# PointNet

In this exercise you will implement a simple version of the PointNet architecture for point cloud processing and train it to classify point cloud from the **ModelNet10** dataset (https://modelnet.cs.princeton.edu/).

First load the necessary dependencies by executing the following code:

In [None]:
#Numpy
import numpy as np
#Library used to load the data
import h5py

#!pip install -q tensorflow-gpu==2.0.0-beta1
try:
  %tensorflow_version 2.x  # Colab only.
except Exception:
  pass

import tensorflow as tf
print(tf.__version__)

`%tensorflow_version` only switches the major version: 1.x or 2.x.
You set: `2.x  # Colab only.`. This will be interpreted as: `2.x`.


TensorFlow 2.x selected.
2.4.0


The first thing we will need to do is downloading the data. 

**ModelNet** is a dataset of different CAD objects. Two of the most common benchmarks used to evaluate the performance of a network to classify point clouds is **ModelNet10** and ModelNet40. **ModelNet40** is composed of almost 10k objects from 40 different classes and ModelNet10 is composed of almost 4k objects from 10 different classes. 

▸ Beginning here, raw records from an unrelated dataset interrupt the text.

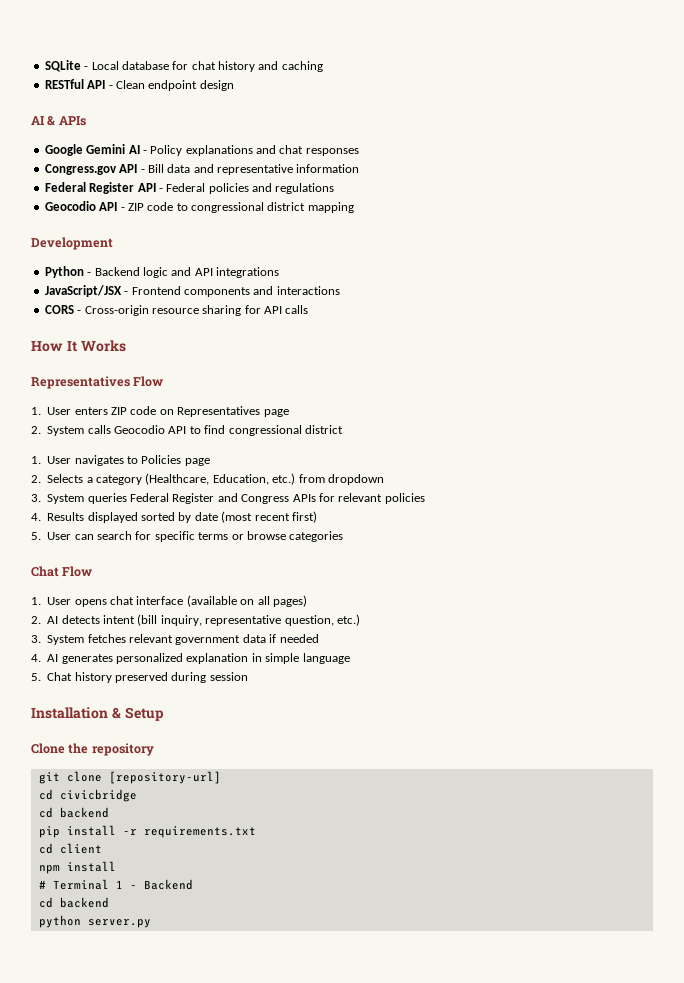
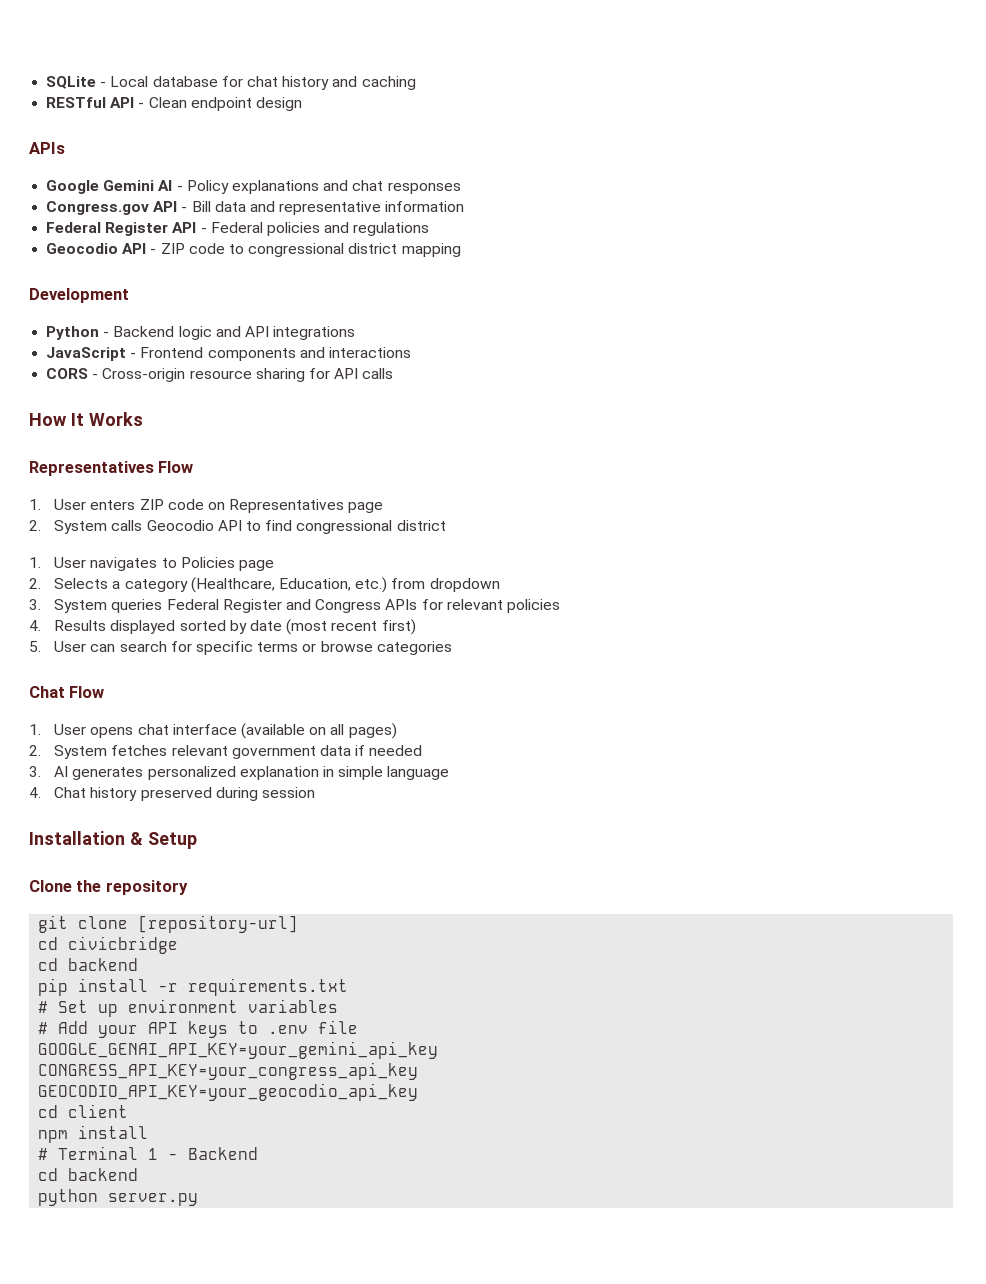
  RESTful API - Clean endpoint design
- AI & APIs
+ APIs
- JavaScript/JSX - Frontend components and interactions
+ JavaScript - Frontend components and interactions
- 2. AI detects intent (bill inquiry, representative question, etc.)
- 3. System fetches relevant government data if needed
+ 2. System fetches relevant government data if needed
- 4. AI generates personalized explanation in simple language
+ 3. AI generates personalized explanation in simple language
- 5. Chat history preserved during session
+ 4. Chat history preserved during session
+ # Set up environment variables
+ # Add your API keys to .env file
+ GOOGLE_GENAI_API_KEY=your_gemini_api_key
+ CONGRESS_API_KEY=your_congress_api_key
+ GEOCODIO_API_KEY=your_geocodio_api_key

We have prepared a sampled version of ModelNet10 in which each object is sampled with 512 points. In order to download these files execute the following commands:

In [None]:
!wget https://www.dropbox.com/s/449t6c267kzspfs/modelnet10.zip
!unzip modelnet10.zip

--2021-01-20 09:32:39--  https://www.dropbox.com/s/449t6c267kzspfs/modelnet10.zip
Resolving www.dropbox.com (www.dropbox.com)... 162.125.67.18, 2620:100:6020:18::a27d:4012
Connecting to www.dropbox.com (www.dropbox.com)|162.125.67.18|:443... connected.
HTTP request sent, awaiting response... 301 Moved Permanently
Location: /s/raw/449t6c267kzspfs/modelnet10.zip [following]
--2021-01-20 09:32:39--  https://www.dropbox.com/s/raw/449t6c267kzspfs/modelnet10.zip
Reusing existing connection to www.dropbox.com:443.
HTTP request sent, awaiting response... 302 Found
Location: https://ucfc8fdf0a87139e4e31d1326f69.dl.dropboxusercontent.com/cd/0/inline/BHWZNmQrU7Y-8vA2gd4r2D9B1IieHs3eg3M2gucEjxW1JRMR7jWEcKDeABkYI_zitHCu2EQtGG1ngZnwlFY6UJQwa95OrFCBlDEsf-fh209vXjs3Njx0ehpP1RFjplluKBg/file# [following]
--2021-01-20 09:32:40--  https://ucfc8fdf0a87139e4e31d1326f69.dl.dropboxusercontent.com/cd/0/inline/BHWZNmQrU7Y-8vA2gd4r2D9B1IieHs3eg3M2gucEjxW1JRMR7jWEcKDeABkYI_zitHCu2EQtGG1ngZnwlFY6UJQwa95OrFCBlDEsf-

If everything went well you should see the hdf5 file in the associated files of the notebook. Now we will prepare the data for training.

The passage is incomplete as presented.